In this sense, raiding challenges and encourages you to be the best you can be. Failing, no matter how many times, is a chance to reassess and try again until you succeed. I’ve experienced a deep sense of accomplishment after taking down a particularly difficult boss, and it didn’t come from winning a cool piece of equipment: My satisfaction arose from the feeling of progressing as a team. (Although, to be completely honest with myself, I also like to compete for most damage with my teammates or with other people playing my class, just as I strive to best my own personal records.)
This relates well to the concept of “delightful uncertainty” in education: the idea that a difficult task—but not too difficult—is an optimal source of development. In WoW, persistent efforts to become a better raider pay off and give a sense of achievement. While cool gear remains a source of external motivation (greater for some than for others), raiding also rewards with a sense of progress that motivates intrinsically.
Since it requires 10-30 people, raiding is also inherently social. Raiders must converse verbally (through voice-chat applications like Discord or Mumble) in order to share strategies and get organized. Competing for best damage takes a backseat to coming together successfully as a team.
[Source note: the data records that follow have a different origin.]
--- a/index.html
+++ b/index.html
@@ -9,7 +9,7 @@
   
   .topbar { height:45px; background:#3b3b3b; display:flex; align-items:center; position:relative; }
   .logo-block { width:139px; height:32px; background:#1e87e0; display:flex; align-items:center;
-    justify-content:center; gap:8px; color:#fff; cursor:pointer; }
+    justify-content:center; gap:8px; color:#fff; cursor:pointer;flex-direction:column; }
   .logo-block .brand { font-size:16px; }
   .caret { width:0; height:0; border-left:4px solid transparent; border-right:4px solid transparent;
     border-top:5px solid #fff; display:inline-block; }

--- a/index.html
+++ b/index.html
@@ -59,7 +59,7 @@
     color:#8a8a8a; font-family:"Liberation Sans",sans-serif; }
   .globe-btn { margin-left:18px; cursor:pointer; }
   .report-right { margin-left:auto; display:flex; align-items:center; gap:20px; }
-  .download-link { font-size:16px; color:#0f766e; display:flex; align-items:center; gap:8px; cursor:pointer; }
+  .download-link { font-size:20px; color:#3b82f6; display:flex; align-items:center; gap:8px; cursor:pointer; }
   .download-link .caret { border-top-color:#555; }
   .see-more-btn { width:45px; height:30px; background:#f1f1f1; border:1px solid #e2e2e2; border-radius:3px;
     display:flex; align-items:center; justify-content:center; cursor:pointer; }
For tanks and healers, who keep everyone alive and well, clear coordination is a must. Damage dealers must also make decisions to facilitate the tanks’ and healers’ jobs and to favor the team’s success rather than focusing on looking good on damage meters (external applications that measure all kinds of data). In short, respecting the fight’s difficulties is incumbent upon all for the sake of the group’s success.
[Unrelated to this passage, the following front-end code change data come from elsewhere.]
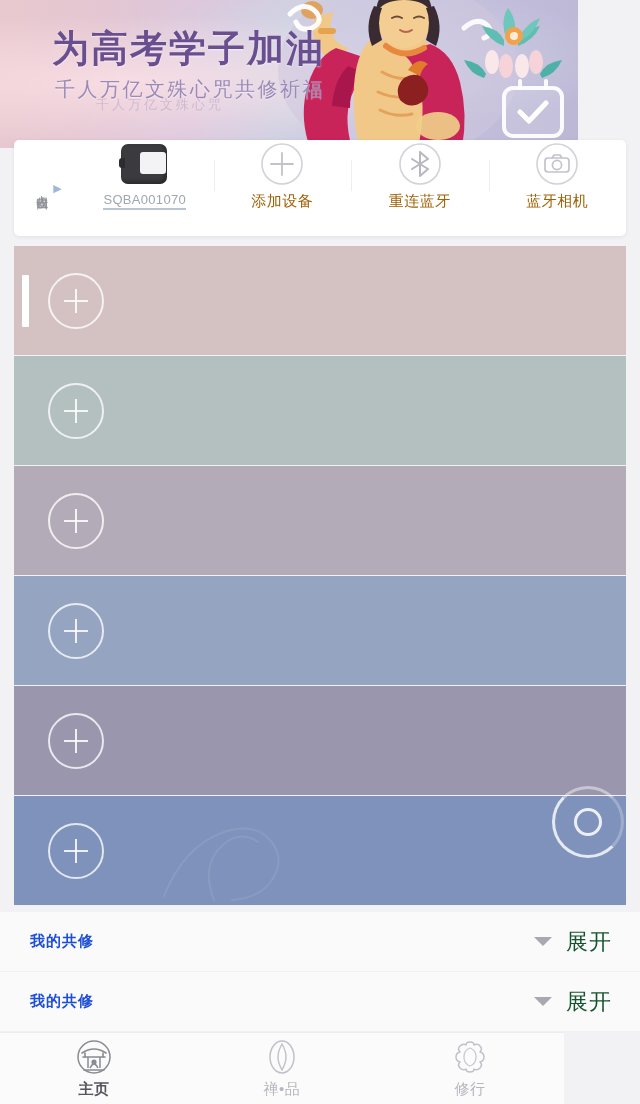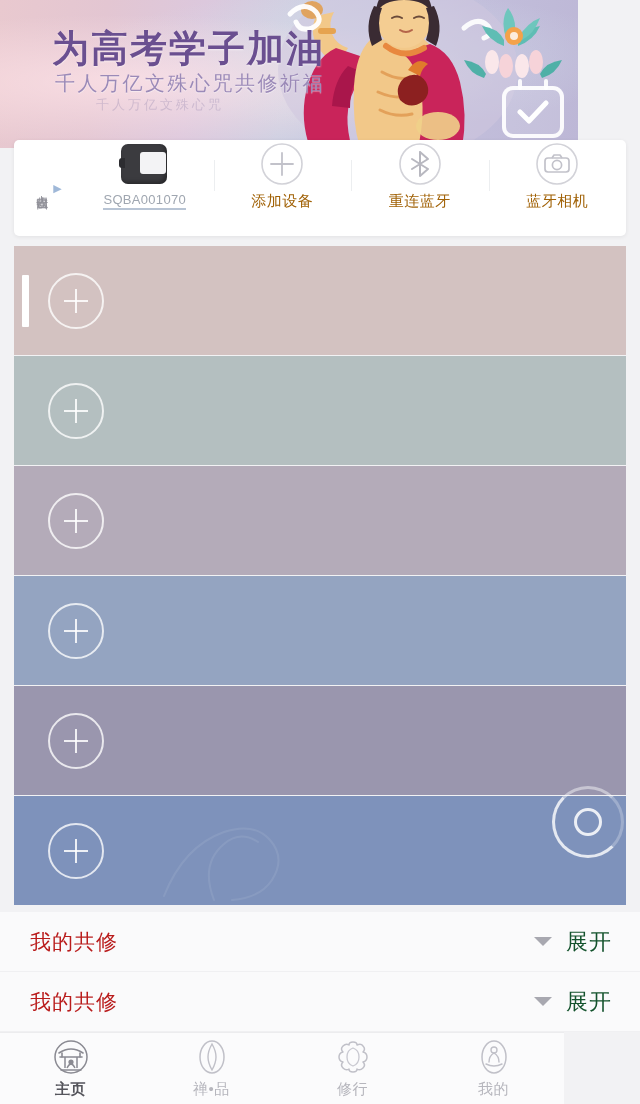--- a/index.html
+++ b/index.html
@@ -29,7 +29,7 @@
     white-space:nowrap;
   }
   #banner-sub {
-    position:absolute; left:55px; top:70px;
+    position:absolute; left:55px; top:76px;
     font-size:20px; letter-spacing:2.5px;
     color:#9b8ab8; white-space:nowrap;
     text-shadow:0 1px 1px rgba(255,255,255,.5);

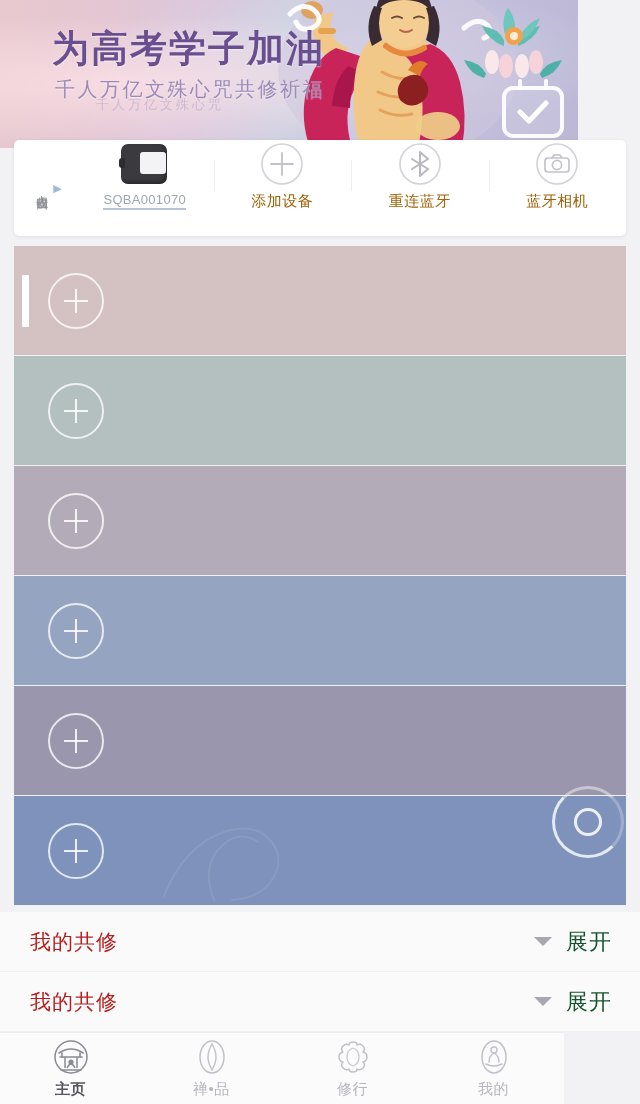--- a/index.html
+++ b/index.html
@@ -160,7 +160,7 @@
     padding:0 28px 0 30px;
     border-bottom:1px solid #f0f0f2;
   }
-  .section-title { font-size:21px; color:#b91c1c; font-weight:normal; letter-spacing:1px; }
+  .section-title { font-size:15px; color:#1d4ed8; font-weight:bold; letter-spacing:1px; }
   .section-right { margin-left:auto; display:flex; align-items:center; gap:14px; }
   .chev-down {
     width:0; height:0;

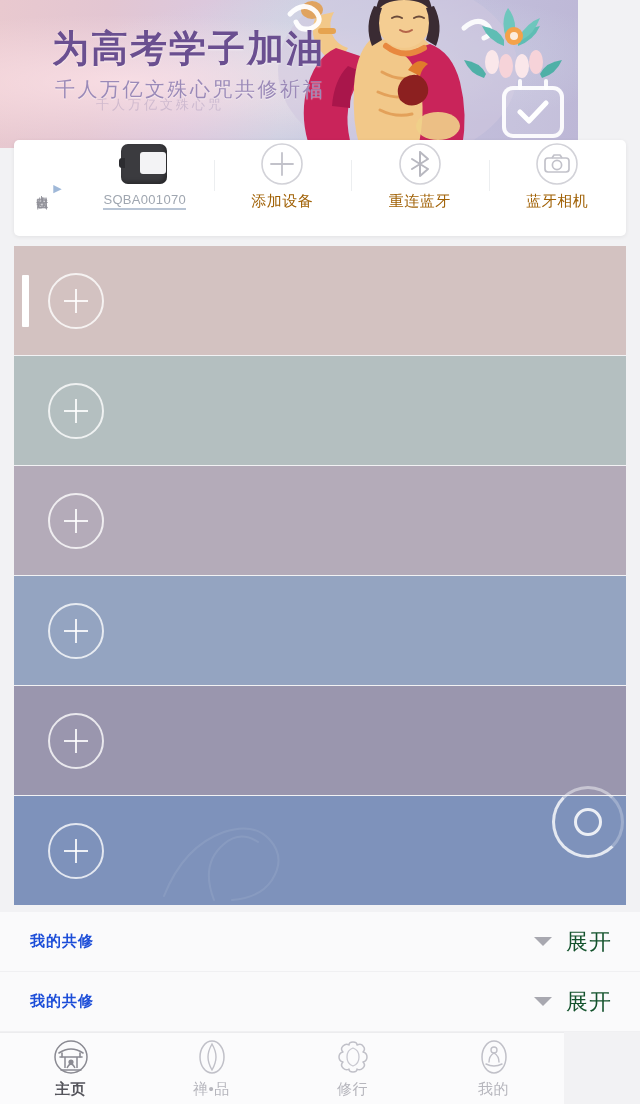--- a/index.html
+++ b/index.html
@@ -419,17 +419,6 @@
     <span class="nav-label">修行</span>
   </div>
 
-  <div class="nav-item">
-    <span class="nav-icon">
-      <svg width="36" height="36" viewBox="0 0 36 36">
-        <ellipse cx="18" cy="18" rx="12" ry="16" stroke="#c0c0c8" stroke-width="1.5" fill="none"></ellipse>
-        <circle cx="18" cy="11" r="3" stroke="#c0c0c8" stroke-width="1.4" fill="none"></circle>
-        <path d="M18 14 q5 3 5 9 M18 14 q-5 3 -5 9" stroke="#c0c0c8" stroke-width="1.4" fill="none" stroke-linecap="round"></path>
-        <path d="M10 25 q8 4 16 0" stroke="#c0c0c8" stroke-width="1.4" fill="none" stroke-linecap="round"></path>
-      </svg>
-    </span>
-    <span class="nav-label">我的</span>
-  </div>
 
 </div>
My team posing next to the raid boss we’ve just defeated.
Students must learn to work together and consider their team’s best interest. Collaboration remains an essential 21st-century skill that is amply developed in WoW, where failure and success must be equally shared as a team.
Just as coordination between players is crucial, feedback also has a huge place in raiding. Every week, raid leaders and officers study fight logs to determine how their team did well and where they need to improve. If you’ve ignored important mechanics throughout the fight, you’ll probably be called out.
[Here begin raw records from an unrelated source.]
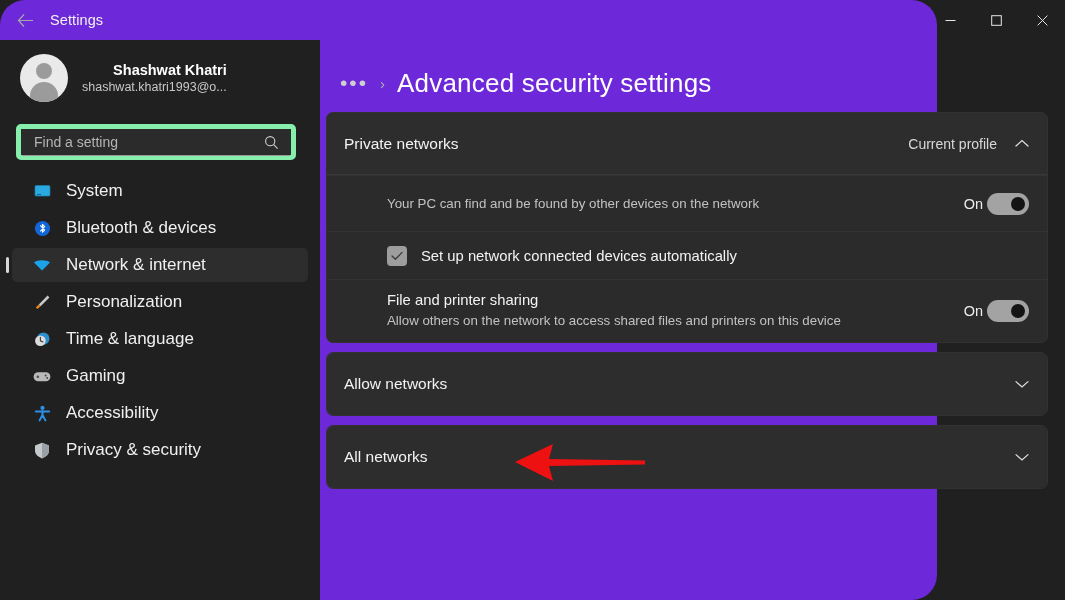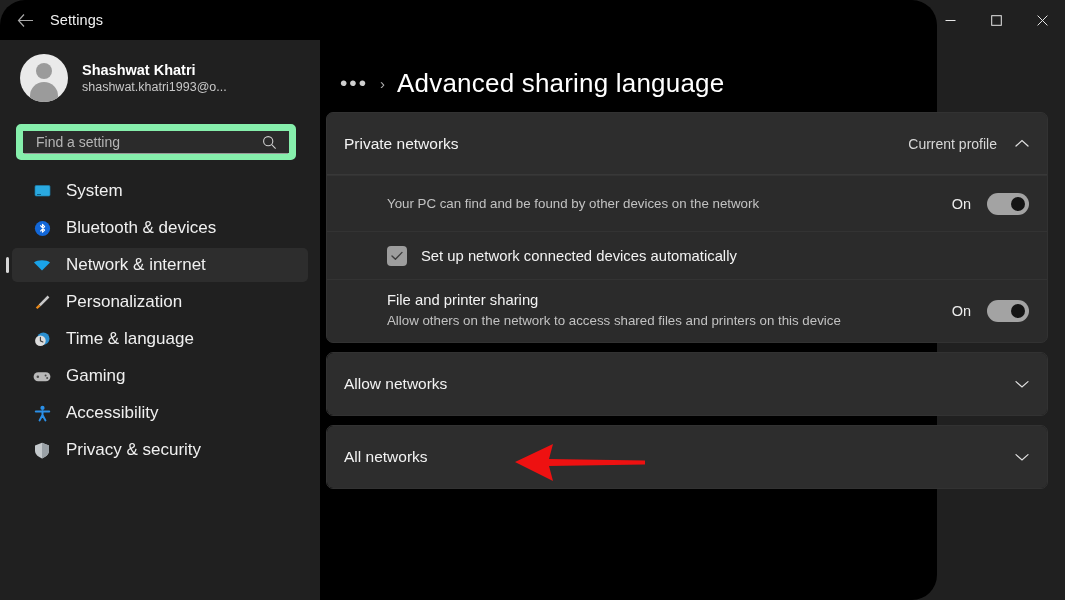--- a/index.html
+++ b/index.html
@@ -11,7 +11,7 @@
     -webkit-font-smoothing: antialiased;
   }
 
-  .window { position: relative; width: 937px; height: 600px; background: #000000; border-radius: 25px; }
+  .window { position: relative; width: 937px; height: 600px; background: #6d28d9; border-radius: 25px; }
 
   
   .titlebar {

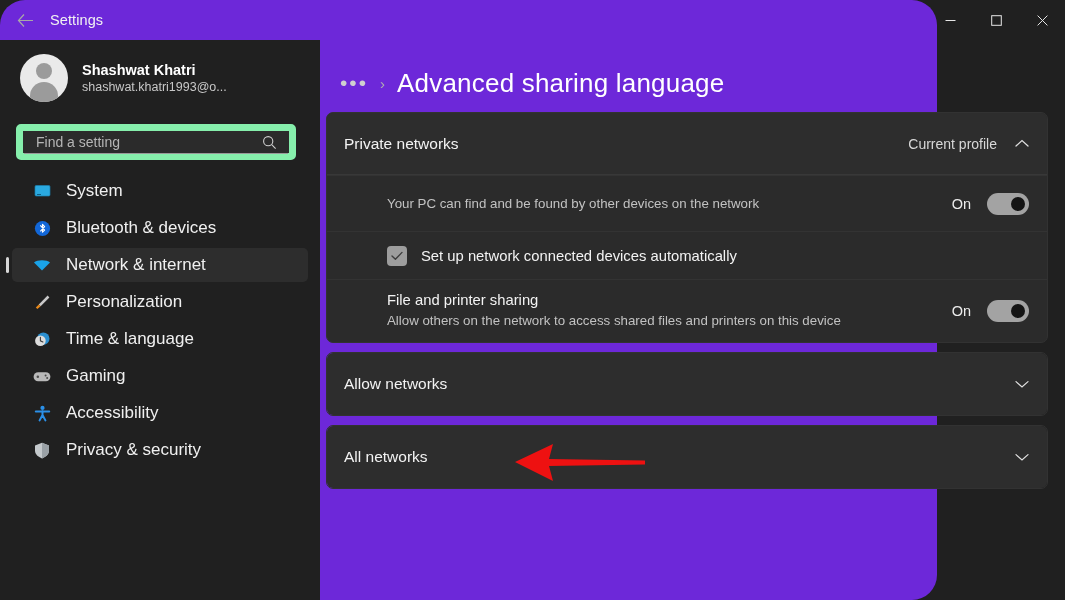--- a/index.html
+++ b/index.html
@@ -57,7 +57,7 @@
     background: #9b9b9b; transform: translateX(-50%);
   }
   .acct-text { display: flex; flex-direction: column; gap: 2px; min-width: 0; }
-  .acct-name { font-size: 14.5px; font-weight: bold; color: #ffffff; }
+  .acct-name { font-size: 14.5px; font-weight: bold; color: #ffffff; text-align: right; }
   .acct-mail {
     font-size: 12.5px; color: #c8c8c8; white-space: nowrap; overflow: hidden;
     max-width: 200px;

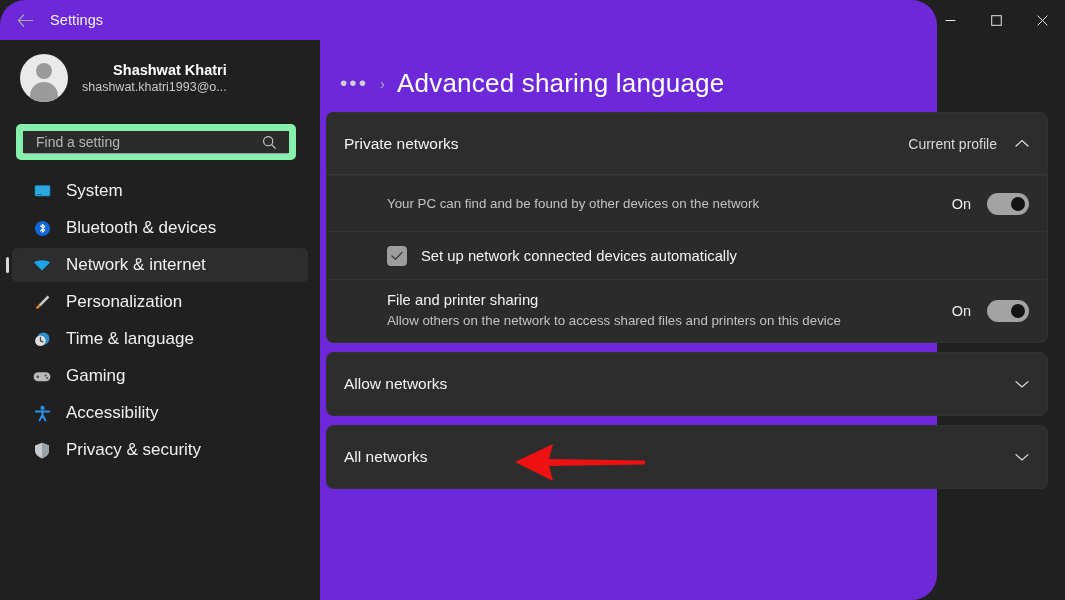--- a/index.html
+++ b/index.html
@@ -301,7 +301,7 @@
     <div class="breadcrumb">
       <span class="bc-dots">•••</span>
       <span class="bc-sep">›</span>
-      <span class="bc-title">Advanced sharing language</span>
+      <span class="bc-title">Advanced security settings</span>
     </div>
 
     <div class="cards">

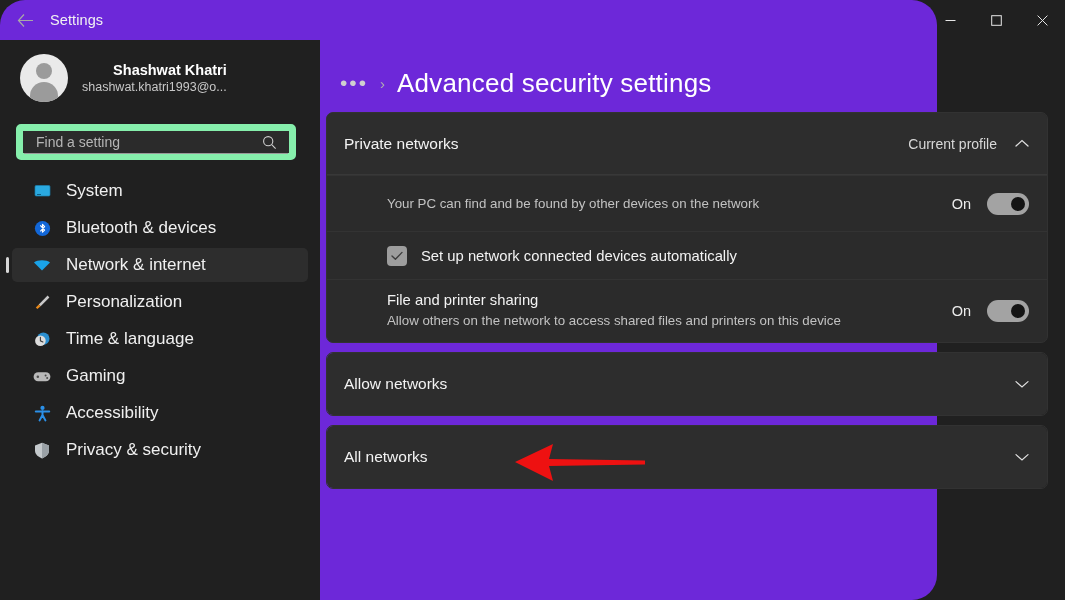--- a/index.html
+++ b/index.html
@@ -65,7 +65,7 @@
 
   .searchbox {
     position: relative; margin: 22px 0 0 16px; width: 280px; height: 36px;
-    background: #2b2b2b; border: 7px solid #86efac; border-radius: 5px;
+    background: #2b2b2b; border: 5px solid #86efac; border-radius: 5px;
     display: flex; align-items: center;
   }
   .searchbox::after {

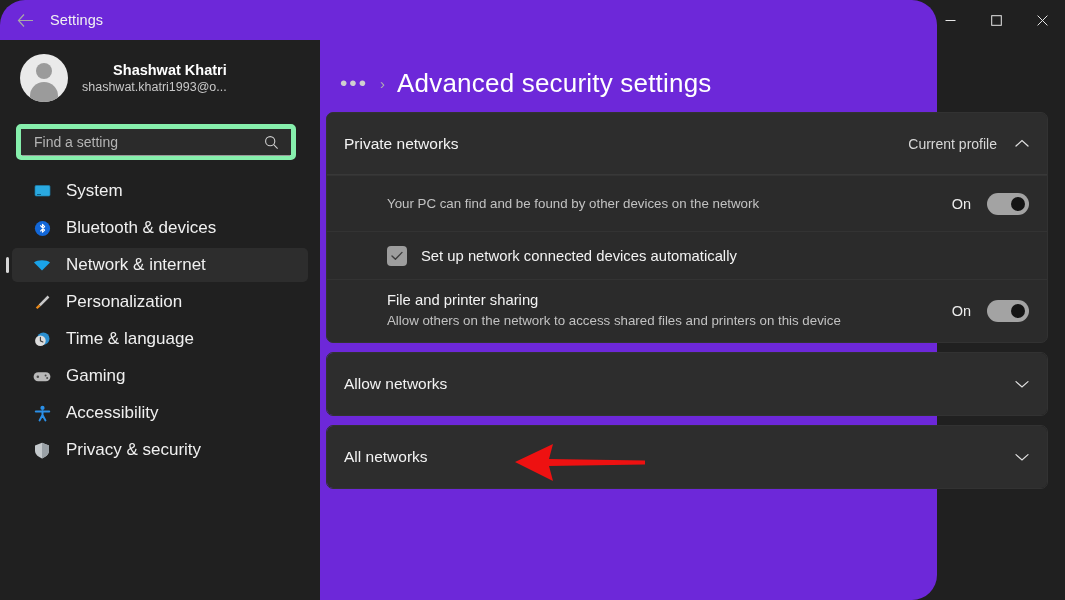--- a/index.html
+++ b/index.html
@@ -129,7 +129,7 @@
   .row-text { display: flex; flex-direction: column; gap: 3px; max-width: 470px; }
   .row-title { font-size: 14.8px; color: #f3f3f3; }
   .row-desc { font-size: 13.3px; color: #c2c2c2; line-height: 1.45; }
-  .row-right { margin-left: auto; display: flex; align-items: center; gap: 16px; }
+  .row-right { margin-left: auto; display: flex; align-items: center; gap: 4px; }
   .toggle-label { font-size: 14.5px; color: #ececec; }
 
   .toggle {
Players, just like students, must learn to understand expectations and accept constructive criticism. It’s a great place to work on being more accountable as you admit to yourself and others, “I made a mistake; this loss was my fault.” Moreover, players can work on keeping their frustration in check and phrasing their feedback constructively and empathically. When everyone collaborates to hone a strategy, teammates develop their listening and communication skills.
Games and learning
World of Warcraft, and raiding more specifically, is made up of more than frantically hitting keys on your keyboard. I believe such gaming activities, which require various efforts—studying, participating in a group, giving and receiving feedback, etc.—highlight the importance of caring.
In this sense, games have valuable learning qualities: They offer safe environments where players can experience being someone else (of a different race or different gender, perhaps) and, what’s more, a hero capable of great feats. Raiders get to measure their progress against raid bosses, who offer a good challenge (and who, story-wise, pose a threat to the world!).
Not only can they feel great about improving their abilities with each attempt, players also get to persevere when learning. Moreover, they learn to communicate with their team and develop soft skills like collaboration, receptiveness, and empathy.